The Sergeant ordered four men to check the barn and around it. They found nothing, so they moved on, but not before firing a few shots into the watering trough. Laughing, the Sergeant said, “No animals, so you don’t need that.”
* * *
When Grady saw the latest patrol coming, he wasn’t too concerned. Pa was a good talker, so he knew as soon as they saw they had nothing, the soldiers would leave. He hightailed it for the root cellar, yelling, “Give ’em what for, Pa!”
Grady pulled the crate away from the wall and crawled into the cave with the potatoes. He froze when he heard the door to the root cellar open. A bright light shone in, and then the door closed. A soldier yelled, “Ain’t no food in there! Empty. Looks like Johnny Reb ain’t lying, Captain Barnes!”
Angus Barnes led the renegade Yankee patrol. He paid a large sum of money for his rank, knowing he could get double the return on his investment. He had no military experience, but he led a group of marauding thugs with no conscience and even less morality. The Union Army liked the results of Captain Barnes’s group of outlaws and didn’t ask many questions.
Four months earlier, Angus Barnes received notification that the war had ended in May. It said his services were no longer needed, and they decommissioned his unit. They also rescinded his rank. That meant Angus and his men were once again outlaws. That didn’t sit well with him, so he decided they’d decommission when he said they’d decommission and not before. So they continued to fight the war.
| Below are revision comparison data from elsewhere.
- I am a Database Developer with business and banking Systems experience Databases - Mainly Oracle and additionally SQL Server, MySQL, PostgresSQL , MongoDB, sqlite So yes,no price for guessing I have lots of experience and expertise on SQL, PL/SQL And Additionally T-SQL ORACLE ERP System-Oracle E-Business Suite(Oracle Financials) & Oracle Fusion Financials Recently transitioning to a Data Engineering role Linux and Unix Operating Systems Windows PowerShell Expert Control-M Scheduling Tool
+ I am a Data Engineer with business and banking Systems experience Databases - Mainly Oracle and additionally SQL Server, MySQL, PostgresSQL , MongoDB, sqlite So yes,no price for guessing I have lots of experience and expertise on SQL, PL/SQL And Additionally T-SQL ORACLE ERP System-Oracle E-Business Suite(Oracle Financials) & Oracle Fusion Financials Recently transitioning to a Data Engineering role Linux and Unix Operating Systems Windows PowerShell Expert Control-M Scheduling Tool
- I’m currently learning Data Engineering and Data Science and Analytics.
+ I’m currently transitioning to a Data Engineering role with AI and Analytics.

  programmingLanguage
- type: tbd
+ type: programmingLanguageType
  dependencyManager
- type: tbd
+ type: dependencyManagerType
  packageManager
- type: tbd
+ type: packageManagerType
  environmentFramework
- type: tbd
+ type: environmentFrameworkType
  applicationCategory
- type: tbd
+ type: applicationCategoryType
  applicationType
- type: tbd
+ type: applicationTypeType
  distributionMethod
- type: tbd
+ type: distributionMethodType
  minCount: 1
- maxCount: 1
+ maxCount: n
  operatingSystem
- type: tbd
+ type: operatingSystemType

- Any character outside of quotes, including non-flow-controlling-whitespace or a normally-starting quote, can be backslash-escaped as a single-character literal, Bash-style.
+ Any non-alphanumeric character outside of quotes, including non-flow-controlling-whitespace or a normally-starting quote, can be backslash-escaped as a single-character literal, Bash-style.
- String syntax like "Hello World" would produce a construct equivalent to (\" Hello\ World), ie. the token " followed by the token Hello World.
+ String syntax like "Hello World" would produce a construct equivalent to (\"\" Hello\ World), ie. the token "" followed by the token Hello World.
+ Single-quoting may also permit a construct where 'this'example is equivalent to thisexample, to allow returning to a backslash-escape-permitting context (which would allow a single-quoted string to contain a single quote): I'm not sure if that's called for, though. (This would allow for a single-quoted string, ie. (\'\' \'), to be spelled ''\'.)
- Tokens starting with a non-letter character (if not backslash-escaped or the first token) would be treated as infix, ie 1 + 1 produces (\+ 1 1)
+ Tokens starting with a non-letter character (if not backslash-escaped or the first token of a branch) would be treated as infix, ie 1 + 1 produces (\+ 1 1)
Grady could hear his mother and sister screaming. Against his father’s order, he crawled out from the tater pit. The door was closed, but beams of sunlight peeked through the logs in spots that the chinking had fallen out. He heard the soldiers laughing while their leader sat astride a big Palomino. Grady figured the horse was at least sixteen hands high. The man was smoking a cigar, watching and chuckling as his men had fun.
The soldiers partially blocked his view. Grady could see his mother lying on the porch floor, but couldn’t see what they were doing to her. It was good he couldn’t see what was happening. But his helpless father saw it all.
They tied Joshua’s hands behind his back, and a noose was around his neck. They tied the rope to a beam holding up the porch. To keep from hanging himself, Joshua had to stand on his tiptoes atop a wooden chair. He yelled at the renegade soldiers to no avail. They laughed as one after another raped his wife before his eyes.
Grady was too young to know what was going on and couldn’t see Grace anywhere. Grace was sixteen, his big sister, and he loved her. “Where was she?”
Grady was helpless to do anything. At ten, he wasn’t even beginning to be a man-child. He was a sickly toddler, and his development was slow. If you saw him, you’d guess he was around seven. He knew his limitations, but everything in his mind was man-size, and wanted to kill every one of them. It wasn’t because they were Yankees; it was because they were evil. Grady’s insights into himself would serve him well.
Finally, the soldiers finished, and Grady’s mother passed out. They took the only thing the farm offered.
He watched the man, the soldiers called Captain Barnes, drag Grace out of the cabin. As he passed Joshua, he kicked the stool out from under him. Grady gasped as his mother tried to reach out to grasp the Captain’s pant leg. Barnes turned and kicked her in the head and continued down the porch steps with his prize over his shoulder. Then he rode off, with Grady’s sister tied over the back of a mule, like you might sling a dead body.